2018 has finished with a lot of innovations. It brought a lot of awards for papers about several disciplines of Computer Science at different conferences this year. Here we have the abstract of some of them:

  • Memory-Augmented Monte Carlo Tree Search

    This paper proposes and evaluates Memory-Augmented Monte Carlo Tree Search (M-MCTS), which provides a new approach to exploit generalization in online realtime search. The key idea of M-MCTS is to incorporate MCTS with a memory structure, where each entry contains information of a particular state. This memory is used to generate an approximate value estimation by combining the estimations of similar states. We show that the memory based value approximation is better than the vanilla Monte Carlo estimation with high probability under mild conditions. We evaluate M-MCTS in the game of Go. Experimental results show that MMCTS outperforms the original MCTS with the same number of simulations.

  • Finding Syntax in Human Encephalography with Beam Search

    Recurrent neural network grammars (RNNGs) are generative models of (tree,string) pairs that rely on neural networks to evaluate derivational choices. Parsing with them using beam search yields a variety of incremental complexity metrics such as word surprisal and parser action count. When used as regressors against human electrophysiological responses to naturalistic text, they derive two amplitude effects: an early peak and a P600-like later peak. By contrast, a non-syntactic neural language model yields no reliable effects. Model comparisons attribute the early peak to syntactic composition within the RNNG. This pattern of results recommends the RNNG+beam search combination as a mechanistic model of the syntactic processing that occurs during normal human language comprehension.

  • Voice Interfaces in Everyday Life

    Voice User Interfaces (VUIs) are becoming ubiquitously available, being embedded both into everyday mobility via smartphones, and into the life of the home via ‘assistant’ devices.

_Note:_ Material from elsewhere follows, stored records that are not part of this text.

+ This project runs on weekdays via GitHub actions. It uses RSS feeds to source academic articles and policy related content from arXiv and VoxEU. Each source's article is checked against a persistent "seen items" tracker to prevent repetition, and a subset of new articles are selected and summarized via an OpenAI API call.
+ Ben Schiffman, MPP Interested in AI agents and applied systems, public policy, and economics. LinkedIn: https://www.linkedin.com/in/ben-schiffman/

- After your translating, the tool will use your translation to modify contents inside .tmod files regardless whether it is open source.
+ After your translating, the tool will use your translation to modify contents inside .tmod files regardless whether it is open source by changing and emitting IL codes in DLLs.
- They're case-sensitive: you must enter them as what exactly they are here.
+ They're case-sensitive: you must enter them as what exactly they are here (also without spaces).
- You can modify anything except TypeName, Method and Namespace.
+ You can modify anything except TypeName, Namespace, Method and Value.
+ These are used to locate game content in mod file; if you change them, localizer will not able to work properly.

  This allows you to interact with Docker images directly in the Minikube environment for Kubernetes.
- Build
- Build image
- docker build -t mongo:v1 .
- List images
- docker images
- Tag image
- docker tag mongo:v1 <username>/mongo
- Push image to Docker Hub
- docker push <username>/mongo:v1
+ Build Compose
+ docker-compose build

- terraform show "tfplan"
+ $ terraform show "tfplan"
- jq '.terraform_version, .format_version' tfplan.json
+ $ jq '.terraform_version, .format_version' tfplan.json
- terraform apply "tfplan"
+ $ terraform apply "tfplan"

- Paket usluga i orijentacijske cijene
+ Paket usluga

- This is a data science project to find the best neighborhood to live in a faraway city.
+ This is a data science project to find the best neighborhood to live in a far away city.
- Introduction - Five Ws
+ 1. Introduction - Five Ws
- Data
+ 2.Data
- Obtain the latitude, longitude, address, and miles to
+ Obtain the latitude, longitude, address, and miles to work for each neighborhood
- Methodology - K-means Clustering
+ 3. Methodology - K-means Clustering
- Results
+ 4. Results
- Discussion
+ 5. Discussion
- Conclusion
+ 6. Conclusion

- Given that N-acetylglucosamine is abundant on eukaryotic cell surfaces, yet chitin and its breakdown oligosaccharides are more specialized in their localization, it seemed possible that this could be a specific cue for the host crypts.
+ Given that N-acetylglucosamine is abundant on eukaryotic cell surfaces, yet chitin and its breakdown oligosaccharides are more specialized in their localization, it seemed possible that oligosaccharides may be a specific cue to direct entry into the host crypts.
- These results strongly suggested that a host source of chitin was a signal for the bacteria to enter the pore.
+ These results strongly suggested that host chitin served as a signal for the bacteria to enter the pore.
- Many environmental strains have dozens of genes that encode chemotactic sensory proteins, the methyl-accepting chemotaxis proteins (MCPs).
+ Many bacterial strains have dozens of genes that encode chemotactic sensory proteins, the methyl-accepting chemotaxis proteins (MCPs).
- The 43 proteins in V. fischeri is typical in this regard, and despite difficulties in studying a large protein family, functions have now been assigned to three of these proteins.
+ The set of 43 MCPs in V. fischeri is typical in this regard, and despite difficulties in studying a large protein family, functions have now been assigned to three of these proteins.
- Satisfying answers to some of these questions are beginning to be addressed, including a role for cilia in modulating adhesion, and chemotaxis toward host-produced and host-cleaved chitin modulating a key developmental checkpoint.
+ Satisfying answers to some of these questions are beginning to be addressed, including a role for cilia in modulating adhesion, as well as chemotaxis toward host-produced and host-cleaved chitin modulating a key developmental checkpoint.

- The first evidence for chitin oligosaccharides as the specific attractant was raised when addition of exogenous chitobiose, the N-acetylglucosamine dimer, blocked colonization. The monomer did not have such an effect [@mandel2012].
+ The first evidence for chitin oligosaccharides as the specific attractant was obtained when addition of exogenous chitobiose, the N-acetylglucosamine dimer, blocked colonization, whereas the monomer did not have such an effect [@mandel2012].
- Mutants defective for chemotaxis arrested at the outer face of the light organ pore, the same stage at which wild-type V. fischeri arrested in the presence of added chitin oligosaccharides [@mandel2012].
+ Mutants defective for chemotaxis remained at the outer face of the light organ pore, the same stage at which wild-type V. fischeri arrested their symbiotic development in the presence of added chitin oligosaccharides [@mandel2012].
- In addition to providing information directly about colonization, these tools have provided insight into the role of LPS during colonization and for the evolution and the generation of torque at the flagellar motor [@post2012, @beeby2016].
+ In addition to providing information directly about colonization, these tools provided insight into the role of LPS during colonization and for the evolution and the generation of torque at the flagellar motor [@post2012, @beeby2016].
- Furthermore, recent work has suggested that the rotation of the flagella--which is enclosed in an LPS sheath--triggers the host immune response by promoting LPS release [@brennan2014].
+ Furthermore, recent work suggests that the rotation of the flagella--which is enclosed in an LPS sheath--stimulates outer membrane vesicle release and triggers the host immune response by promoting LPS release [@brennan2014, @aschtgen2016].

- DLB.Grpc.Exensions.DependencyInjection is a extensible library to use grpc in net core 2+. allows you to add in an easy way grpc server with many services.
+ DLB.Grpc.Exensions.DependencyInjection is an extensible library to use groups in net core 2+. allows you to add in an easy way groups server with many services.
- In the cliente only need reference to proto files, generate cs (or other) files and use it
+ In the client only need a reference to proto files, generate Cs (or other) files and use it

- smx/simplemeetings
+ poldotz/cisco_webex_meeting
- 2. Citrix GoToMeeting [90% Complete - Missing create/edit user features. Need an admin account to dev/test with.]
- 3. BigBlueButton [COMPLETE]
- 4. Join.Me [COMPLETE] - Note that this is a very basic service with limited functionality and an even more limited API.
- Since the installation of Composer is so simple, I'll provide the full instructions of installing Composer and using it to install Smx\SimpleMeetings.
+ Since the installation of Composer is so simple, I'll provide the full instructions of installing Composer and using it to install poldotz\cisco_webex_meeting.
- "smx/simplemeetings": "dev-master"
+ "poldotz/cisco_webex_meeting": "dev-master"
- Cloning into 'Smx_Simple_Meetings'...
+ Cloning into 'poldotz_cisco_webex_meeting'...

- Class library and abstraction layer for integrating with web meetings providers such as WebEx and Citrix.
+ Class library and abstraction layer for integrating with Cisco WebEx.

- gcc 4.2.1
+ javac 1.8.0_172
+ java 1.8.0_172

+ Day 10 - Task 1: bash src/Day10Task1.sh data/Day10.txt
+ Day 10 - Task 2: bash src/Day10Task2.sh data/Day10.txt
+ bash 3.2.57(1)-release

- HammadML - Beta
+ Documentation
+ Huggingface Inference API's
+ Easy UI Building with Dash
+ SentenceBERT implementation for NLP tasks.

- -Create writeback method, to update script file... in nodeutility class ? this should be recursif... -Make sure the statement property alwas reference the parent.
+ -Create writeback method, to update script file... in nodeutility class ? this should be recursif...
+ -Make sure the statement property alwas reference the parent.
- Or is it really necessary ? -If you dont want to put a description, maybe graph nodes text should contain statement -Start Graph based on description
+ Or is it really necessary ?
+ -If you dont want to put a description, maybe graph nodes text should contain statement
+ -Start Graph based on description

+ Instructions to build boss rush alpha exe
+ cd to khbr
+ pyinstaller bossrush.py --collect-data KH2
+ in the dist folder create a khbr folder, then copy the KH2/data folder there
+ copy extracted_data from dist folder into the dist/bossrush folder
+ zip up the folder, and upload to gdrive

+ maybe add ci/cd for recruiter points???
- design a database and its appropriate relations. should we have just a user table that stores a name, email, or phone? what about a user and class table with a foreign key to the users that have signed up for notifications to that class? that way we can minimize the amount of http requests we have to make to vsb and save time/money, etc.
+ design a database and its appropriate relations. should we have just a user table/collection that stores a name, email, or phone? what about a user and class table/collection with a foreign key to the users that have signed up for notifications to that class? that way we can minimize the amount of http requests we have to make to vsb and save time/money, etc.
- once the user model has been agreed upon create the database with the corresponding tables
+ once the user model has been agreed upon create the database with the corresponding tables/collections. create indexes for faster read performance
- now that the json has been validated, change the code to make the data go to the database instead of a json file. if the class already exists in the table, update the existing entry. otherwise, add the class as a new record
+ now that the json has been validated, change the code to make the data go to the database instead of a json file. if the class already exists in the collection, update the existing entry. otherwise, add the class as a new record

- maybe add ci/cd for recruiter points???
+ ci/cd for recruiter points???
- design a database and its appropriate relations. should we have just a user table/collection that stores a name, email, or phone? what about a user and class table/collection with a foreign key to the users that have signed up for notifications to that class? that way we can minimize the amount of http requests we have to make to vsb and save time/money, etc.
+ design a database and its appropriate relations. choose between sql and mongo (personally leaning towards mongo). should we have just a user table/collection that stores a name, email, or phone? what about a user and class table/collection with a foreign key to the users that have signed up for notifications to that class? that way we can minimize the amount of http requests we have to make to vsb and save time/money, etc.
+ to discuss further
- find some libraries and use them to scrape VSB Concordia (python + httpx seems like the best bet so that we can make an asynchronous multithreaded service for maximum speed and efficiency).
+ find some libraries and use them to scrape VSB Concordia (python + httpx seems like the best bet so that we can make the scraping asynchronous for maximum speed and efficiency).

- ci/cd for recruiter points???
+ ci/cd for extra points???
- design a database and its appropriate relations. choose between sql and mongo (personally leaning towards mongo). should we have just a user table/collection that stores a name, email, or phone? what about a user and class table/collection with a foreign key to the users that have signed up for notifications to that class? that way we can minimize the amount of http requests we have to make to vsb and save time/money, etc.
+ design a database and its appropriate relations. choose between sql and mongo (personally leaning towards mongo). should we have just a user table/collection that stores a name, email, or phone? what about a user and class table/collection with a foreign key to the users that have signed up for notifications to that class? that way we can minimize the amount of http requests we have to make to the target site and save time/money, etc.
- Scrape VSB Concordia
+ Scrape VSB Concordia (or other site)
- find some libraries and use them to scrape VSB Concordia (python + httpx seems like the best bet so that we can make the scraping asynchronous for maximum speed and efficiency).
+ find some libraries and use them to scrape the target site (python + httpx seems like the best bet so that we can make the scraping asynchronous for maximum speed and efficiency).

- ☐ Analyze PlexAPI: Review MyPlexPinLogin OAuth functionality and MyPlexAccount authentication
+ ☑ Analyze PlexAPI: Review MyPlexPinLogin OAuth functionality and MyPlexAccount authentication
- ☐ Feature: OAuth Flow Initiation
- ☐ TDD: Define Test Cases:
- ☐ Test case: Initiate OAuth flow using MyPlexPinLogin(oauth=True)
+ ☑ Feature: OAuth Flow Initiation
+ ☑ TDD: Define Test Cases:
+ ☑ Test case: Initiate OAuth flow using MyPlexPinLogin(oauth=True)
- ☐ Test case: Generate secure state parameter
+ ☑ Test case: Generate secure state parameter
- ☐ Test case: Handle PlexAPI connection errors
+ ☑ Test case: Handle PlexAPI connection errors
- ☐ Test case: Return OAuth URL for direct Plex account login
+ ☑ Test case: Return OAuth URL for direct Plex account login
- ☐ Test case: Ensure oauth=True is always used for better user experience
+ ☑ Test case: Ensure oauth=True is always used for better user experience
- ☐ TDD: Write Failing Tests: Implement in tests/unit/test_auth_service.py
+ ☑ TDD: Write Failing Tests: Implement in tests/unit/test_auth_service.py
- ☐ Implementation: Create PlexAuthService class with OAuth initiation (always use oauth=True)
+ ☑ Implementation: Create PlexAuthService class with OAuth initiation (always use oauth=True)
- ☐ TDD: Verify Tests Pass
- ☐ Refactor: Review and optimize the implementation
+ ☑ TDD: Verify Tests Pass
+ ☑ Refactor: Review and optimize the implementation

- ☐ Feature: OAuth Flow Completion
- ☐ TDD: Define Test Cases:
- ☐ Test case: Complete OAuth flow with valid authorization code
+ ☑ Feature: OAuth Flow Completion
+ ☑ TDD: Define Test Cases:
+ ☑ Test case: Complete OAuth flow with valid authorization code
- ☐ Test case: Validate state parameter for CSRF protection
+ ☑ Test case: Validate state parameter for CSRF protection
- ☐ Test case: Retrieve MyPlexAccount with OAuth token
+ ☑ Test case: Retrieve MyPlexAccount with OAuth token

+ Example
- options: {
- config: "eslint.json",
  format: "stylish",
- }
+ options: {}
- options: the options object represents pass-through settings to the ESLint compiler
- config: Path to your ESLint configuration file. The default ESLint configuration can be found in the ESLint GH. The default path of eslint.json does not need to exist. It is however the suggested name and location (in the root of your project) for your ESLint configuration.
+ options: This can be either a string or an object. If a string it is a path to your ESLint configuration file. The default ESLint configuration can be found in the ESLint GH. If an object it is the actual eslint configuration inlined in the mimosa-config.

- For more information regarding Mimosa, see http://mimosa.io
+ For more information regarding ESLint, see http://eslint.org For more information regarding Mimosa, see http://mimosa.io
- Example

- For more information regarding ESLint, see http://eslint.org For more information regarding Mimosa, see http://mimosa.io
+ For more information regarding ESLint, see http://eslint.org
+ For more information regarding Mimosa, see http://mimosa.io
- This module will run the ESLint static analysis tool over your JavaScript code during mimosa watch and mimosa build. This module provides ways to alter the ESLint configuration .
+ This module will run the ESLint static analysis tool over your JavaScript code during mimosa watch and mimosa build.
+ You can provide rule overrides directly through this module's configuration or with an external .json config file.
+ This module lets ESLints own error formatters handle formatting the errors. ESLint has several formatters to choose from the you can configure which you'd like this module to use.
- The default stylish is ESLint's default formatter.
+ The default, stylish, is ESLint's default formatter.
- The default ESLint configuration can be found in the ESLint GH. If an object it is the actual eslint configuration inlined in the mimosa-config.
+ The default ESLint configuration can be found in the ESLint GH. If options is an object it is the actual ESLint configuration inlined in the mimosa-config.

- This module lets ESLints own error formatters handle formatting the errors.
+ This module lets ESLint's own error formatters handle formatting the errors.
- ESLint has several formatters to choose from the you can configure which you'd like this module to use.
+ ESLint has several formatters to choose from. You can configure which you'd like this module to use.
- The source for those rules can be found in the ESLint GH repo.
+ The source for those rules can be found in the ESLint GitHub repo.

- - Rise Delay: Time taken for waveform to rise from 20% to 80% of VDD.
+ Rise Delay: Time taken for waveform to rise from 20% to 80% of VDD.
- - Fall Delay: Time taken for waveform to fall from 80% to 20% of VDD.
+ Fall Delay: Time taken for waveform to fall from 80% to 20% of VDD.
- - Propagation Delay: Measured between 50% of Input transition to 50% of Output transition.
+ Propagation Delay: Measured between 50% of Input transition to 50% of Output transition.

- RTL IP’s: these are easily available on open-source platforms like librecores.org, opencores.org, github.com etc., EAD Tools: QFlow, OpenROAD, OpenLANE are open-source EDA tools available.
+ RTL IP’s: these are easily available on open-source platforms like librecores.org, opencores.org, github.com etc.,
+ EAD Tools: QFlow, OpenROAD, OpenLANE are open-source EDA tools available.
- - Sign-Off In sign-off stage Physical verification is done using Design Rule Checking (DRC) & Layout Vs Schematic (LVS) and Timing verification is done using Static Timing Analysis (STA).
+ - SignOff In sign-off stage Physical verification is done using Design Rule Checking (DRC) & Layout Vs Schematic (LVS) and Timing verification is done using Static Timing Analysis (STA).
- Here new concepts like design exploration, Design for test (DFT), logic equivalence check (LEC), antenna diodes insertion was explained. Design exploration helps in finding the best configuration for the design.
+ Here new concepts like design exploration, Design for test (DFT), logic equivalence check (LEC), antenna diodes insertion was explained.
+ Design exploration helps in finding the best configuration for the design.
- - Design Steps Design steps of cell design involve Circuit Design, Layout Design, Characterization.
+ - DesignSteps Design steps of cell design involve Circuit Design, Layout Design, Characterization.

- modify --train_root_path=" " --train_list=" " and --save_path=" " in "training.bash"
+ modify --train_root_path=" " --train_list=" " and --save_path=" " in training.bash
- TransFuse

Yet, exactly how users of such devices practically thread that use into their everyday social interactions remains underexplored. By collecting and studying audio data from month-long deployments of the Amazon Echo in participants’ homes-informed by ethnomethodology and conversation analysis-our study documents the methodical practices of VUI users, and how that use is accomplished in the complex social life of the home. Data we present shows how the device is made accountable to and embedded into conversational settings like family dinners where various simultaneous activities are being achieved. We discuss how the VUI is finely coordinated with the sequential organisation of talk. Finally, we locate implications for the accountability of VUI interaction, request and response design, and raise conceptual challenges to the notion of designing ‘conversational’ interfaces.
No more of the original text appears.